▸ Problem requirements
Look below for the lines from the one with "[10,213,216,293] [image] |" to the one with "[15,633,796,727] [image] |", and copy exactly those lines, both ends included.
══════════════════════════════
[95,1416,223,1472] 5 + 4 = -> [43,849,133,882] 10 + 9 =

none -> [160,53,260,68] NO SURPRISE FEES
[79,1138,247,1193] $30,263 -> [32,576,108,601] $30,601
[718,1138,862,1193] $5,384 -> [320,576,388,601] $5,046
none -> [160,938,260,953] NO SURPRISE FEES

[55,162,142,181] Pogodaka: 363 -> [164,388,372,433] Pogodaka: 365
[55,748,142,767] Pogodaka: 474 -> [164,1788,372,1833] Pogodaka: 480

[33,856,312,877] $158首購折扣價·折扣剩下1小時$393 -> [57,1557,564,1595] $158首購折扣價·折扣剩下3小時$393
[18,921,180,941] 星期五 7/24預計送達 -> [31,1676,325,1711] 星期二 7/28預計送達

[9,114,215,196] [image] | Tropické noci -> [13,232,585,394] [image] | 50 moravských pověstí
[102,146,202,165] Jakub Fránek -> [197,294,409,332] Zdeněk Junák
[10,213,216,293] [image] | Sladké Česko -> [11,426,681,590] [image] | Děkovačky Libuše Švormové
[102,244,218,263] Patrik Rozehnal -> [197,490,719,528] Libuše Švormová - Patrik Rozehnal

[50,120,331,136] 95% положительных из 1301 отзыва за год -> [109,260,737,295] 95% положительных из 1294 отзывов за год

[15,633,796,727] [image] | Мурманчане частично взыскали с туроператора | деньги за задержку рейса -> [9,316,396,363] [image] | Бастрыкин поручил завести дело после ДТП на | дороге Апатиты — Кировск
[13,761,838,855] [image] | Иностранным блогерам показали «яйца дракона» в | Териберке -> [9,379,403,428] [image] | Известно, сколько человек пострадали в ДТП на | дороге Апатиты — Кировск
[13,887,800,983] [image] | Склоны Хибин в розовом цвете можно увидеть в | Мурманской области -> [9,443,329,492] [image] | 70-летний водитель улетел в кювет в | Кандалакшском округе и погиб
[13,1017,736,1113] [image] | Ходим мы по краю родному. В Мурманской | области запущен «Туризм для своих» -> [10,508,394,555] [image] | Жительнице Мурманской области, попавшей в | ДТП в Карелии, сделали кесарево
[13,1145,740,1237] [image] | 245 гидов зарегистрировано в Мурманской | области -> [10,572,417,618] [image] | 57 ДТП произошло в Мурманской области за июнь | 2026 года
══════════════════════════════
▸ Answer area
[10,213,216,293] [image] | Sladké Česko -> [11,426,681,590] [image] | Děkovačky Libuše Švormové
[102,244,218,263] Patrik Rozehnal -> [197,490,719,528] Libuše Švormová - Patrik Rozehnal

[50,120,331,136] 95% положительных из 1301 отзыва за год -> [109,260,737,295] 95% положительных из 1294 отзывов за год

[15,633,796,727] [image] | Мурманчане частично взыскали с туроператора | деньги за задержку рейса -> [9,316,396,363] [image] | Бастрыкин поручил завести дело после ДТП на | дороге Апатиты — Кировск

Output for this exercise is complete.